YOUR TASK: Only certain lines below are wanted: those starting at the line containing "line-height: 1.45;" and ending at the line containing "rc must run</div>", both included, each retyped exactly.

INPUT DATA:

◇ ◇ ◇ ◇ ◇ ◇ ◇

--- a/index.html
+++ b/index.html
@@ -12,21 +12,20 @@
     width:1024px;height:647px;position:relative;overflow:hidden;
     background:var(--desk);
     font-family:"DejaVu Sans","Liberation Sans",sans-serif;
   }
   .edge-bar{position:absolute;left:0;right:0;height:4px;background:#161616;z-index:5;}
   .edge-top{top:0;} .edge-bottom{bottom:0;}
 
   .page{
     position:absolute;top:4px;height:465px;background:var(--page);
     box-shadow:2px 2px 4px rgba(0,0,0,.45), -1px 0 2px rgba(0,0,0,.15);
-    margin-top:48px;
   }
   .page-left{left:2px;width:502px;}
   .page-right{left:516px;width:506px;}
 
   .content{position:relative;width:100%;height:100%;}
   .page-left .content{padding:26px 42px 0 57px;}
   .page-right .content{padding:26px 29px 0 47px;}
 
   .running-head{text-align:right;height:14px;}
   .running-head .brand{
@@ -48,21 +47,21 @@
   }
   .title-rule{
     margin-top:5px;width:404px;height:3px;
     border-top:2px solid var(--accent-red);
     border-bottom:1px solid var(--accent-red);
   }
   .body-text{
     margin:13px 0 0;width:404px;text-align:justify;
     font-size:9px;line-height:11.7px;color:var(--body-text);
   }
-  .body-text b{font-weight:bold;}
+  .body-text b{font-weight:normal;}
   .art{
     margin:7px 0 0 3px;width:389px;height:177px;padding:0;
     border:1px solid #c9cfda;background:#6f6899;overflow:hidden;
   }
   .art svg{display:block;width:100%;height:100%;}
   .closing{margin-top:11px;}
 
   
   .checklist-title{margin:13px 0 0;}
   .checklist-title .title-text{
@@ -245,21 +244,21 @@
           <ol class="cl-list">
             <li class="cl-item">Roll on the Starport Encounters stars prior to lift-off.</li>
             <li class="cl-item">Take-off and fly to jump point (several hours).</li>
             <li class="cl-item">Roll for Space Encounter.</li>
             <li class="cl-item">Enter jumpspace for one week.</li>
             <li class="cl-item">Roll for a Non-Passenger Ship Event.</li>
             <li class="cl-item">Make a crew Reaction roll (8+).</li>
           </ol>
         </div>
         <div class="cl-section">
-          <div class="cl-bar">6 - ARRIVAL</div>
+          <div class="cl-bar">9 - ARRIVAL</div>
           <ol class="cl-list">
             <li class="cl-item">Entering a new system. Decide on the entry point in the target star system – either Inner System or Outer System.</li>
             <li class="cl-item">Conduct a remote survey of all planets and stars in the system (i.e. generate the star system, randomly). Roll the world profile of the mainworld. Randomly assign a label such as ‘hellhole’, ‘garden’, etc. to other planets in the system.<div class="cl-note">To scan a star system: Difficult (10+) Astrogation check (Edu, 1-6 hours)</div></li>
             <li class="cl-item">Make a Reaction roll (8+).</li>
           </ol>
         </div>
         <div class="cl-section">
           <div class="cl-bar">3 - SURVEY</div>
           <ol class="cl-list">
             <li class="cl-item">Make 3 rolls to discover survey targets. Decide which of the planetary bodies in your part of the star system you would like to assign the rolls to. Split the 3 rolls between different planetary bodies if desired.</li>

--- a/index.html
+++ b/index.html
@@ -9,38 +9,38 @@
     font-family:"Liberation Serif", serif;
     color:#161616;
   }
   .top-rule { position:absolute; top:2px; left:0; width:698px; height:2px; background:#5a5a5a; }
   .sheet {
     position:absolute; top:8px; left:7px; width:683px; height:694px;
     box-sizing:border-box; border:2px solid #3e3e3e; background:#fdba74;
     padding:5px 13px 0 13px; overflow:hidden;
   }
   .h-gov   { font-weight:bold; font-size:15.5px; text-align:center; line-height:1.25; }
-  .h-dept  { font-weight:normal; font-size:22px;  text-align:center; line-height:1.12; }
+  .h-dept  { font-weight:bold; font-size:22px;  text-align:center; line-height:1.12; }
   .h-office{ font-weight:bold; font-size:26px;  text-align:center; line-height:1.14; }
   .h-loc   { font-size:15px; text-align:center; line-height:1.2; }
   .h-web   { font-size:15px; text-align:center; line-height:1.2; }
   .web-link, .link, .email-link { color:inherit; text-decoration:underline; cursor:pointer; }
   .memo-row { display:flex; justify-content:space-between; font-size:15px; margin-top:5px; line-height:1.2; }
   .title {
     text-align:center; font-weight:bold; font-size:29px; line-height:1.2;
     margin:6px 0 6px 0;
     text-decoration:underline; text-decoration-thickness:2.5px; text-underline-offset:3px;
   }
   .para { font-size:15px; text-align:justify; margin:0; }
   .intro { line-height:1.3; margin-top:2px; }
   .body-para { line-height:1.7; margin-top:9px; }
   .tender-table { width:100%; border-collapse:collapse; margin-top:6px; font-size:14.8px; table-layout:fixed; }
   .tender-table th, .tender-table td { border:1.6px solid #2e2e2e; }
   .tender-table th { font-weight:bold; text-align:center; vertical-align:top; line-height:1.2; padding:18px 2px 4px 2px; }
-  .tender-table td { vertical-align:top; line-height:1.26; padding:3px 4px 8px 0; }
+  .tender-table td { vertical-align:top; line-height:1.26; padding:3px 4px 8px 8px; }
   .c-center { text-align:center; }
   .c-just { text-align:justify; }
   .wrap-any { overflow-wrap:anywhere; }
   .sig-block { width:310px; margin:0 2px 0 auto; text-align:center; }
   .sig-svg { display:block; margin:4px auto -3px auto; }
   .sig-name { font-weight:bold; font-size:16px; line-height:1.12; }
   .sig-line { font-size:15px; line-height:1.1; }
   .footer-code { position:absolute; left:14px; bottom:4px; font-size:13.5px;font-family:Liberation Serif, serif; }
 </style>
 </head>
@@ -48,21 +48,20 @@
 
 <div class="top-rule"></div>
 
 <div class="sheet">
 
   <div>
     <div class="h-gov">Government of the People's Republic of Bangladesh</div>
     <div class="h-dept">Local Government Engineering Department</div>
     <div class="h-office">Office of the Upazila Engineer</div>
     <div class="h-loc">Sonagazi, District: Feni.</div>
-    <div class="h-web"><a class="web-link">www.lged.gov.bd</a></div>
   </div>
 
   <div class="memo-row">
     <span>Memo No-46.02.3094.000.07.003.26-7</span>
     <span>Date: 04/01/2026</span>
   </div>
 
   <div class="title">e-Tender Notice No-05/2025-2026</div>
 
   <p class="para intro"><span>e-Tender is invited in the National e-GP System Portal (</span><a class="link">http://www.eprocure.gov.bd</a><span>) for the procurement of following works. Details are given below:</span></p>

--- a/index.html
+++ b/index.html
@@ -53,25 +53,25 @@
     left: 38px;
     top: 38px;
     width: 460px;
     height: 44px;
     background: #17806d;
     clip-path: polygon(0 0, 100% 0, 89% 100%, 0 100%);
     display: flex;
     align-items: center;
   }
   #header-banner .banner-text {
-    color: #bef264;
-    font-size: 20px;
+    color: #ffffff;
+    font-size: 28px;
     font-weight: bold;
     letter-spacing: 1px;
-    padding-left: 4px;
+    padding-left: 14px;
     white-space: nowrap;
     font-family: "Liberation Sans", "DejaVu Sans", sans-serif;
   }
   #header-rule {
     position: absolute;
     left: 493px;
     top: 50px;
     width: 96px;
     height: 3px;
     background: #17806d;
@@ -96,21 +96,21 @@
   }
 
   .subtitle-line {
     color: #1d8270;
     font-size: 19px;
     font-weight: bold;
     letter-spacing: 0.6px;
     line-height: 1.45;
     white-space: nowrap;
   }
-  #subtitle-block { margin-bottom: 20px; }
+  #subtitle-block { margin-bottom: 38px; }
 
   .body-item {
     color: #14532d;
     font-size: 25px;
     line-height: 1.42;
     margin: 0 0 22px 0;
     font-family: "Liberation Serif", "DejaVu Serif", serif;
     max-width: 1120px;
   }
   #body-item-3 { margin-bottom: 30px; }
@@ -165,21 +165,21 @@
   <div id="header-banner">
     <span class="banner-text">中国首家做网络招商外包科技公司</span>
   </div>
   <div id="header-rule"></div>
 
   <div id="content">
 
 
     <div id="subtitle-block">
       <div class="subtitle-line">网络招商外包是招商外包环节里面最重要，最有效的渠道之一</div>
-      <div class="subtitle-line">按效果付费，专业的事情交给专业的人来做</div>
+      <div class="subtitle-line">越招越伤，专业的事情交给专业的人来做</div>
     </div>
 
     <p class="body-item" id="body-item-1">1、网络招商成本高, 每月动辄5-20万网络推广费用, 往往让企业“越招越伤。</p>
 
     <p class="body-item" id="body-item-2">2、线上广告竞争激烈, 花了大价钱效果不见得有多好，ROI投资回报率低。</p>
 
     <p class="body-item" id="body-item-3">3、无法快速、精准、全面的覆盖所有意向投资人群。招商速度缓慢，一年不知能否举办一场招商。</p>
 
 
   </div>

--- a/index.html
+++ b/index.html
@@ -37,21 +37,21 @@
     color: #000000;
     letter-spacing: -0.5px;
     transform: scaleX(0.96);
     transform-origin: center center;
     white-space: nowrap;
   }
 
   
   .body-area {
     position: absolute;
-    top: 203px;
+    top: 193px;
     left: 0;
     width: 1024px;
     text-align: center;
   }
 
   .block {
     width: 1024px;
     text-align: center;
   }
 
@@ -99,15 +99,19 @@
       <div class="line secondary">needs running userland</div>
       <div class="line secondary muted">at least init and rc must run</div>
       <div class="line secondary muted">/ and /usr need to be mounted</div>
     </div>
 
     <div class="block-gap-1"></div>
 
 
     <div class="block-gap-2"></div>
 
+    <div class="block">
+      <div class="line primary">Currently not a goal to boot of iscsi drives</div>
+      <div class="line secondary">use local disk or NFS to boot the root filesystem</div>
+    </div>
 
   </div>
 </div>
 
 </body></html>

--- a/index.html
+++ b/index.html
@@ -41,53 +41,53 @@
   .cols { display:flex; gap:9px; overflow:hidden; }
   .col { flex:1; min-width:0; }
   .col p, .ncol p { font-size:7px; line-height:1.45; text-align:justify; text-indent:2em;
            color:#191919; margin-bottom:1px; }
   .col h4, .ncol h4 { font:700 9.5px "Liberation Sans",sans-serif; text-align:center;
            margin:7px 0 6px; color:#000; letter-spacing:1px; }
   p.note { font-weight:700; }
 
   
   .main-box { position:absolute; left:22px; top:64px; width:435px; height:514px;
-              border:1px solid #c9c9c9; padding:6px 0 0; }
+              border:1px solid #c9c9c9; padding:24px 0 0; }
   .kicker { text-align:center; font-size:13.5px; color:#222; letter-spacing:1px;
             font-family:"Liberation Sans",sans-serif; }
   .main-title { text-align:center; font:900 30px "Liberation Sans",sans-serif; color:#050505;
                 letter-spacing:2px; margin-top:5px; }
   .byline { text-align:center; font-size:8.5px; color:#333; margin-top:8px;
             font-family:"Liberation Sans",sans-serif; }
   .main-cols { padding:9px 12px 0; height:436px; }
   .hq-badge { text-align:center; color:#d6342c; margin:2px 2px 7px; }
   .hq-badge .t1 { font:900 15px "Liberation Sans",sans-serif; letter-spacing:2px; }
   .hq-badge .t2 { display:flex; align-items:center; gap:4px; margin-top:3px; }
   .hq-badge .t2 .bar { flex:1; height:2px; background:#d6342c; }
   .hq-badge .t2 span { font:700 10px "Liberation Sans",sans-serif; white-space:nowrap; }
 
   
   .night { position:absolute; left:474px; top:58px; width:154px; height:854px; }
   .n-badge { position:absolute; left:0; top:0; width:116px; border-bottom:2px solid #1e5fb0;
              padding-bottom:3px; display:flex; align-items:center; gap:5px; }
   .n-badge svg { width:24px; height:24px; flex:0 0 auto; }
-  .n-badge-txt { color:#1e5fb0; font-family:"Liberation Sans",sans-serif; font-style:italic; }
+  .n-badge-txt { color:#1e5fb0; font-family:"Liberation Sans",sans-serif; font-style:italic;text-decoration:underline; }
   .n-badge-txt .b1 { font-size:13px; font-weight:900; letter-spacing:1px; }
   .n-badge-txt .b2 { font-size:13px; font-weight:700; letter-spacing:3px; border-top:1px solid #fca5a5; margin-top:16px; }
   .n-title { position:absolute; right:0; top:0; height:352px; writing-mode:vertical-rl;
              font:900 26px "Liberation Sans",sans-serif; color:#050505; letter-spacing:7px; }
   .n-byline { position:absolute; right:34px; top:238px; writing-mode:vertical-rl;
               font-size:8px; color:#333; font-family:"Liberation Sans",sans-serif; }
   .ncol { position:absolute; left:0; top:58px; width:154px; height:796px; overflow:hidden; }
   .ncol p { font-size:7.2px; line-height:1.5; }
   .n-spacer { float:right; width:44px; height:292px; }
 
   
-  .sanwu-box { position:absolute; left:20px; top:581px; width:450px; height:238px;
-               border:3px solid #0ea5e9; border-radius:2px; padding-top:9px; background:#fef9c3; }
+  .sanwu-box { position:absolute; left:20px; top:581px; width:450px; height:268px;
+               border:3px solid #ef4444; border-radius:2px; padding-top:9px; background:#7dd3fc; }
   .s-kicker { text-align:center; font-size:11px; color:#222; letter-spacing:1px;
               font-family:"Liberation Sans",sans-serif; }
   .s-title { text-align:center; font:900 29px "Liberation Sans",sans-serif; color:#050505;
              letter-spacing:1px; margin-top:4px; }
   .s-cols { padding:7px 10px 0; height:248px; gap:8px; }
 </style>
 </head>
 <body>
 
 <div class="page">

◇ ◇ ◇ ◇ ◇ ◇ ◇

YOUR SOLUTION:
     line-height: 1.45;
     white-space: nowrap;
   }
-  #subtitle-block { margin-bottom: 20px; }
+  #subtitle-block { margin-bottom: 38px; }
 
   .body-item {
     color: #14532d;
     font-size: 25px;
     line-height: 1.42;
     margin: 0 0 22px 0;
     font-family: "Liberation Serif", "DejaVu Serif", serif;
     max-width: 1120px;
   }
   #body-item-3 { margin-bottom: 30px; }
@@ -165,21 +165,21 @@
   <div id="header-banner">
     <span class="banner-text">中国首家做网络招商外包科技公司</span>
   </div>
   <div id="header-rule"></div>
 
   <div id="content">
 
 
     <div id="subtitle-block">
       <div class="subtitle-line">网络招商外包是招商外包环节里面最重要，最有效的渠道之一</div>
-      <div class="subtitle-line">按效果付费，专业的事情交给专业的人来做</div>
+      <div class="subtitle-line">越招越伤，专业的事情交给专业的人来做</div>
     </div>
 
     <p class="body-item" id="body-item-1">1、网络招商成本高, 每月动辄5-20万网络推广费用, 往往让企业“越招越伤。</p>
 
     <p class="body-item" id="body-item-2">2、线上广告竞争激烈, 花了大价钱效果不见得有多好，ROI投资回报率低。</p>
 
     <p class="body-item" id="body-item-3">3、无法快速、精准、全面的覆盖所有意向投资人群。招商速度缓慢，一年不知能否举办一场招商。</p>
 
 
   </div>

--- a/index.html
+++ b/index.html
@@ -37,21 +37,21 @@
     color: #000000;
     letter-spacing: -0.5px;
     transform: scaleX(0.96);
     transform-origin: center center;
     white-space: nowrap;
   }
 
   
   .body-area {
     position: absolute;
-    top: 203px;
+    top: 193px;
     left: 0;
     width: 1024px;
     text-align: center;
   }
 
   .block {
     width: 1024px;
     text-align: center;
   }
 
@@ -99,15 +99,19 @@
       <div class="line secondary">needs running userland</div>
       <div class="line secondary muted">at least init and rc must run</div>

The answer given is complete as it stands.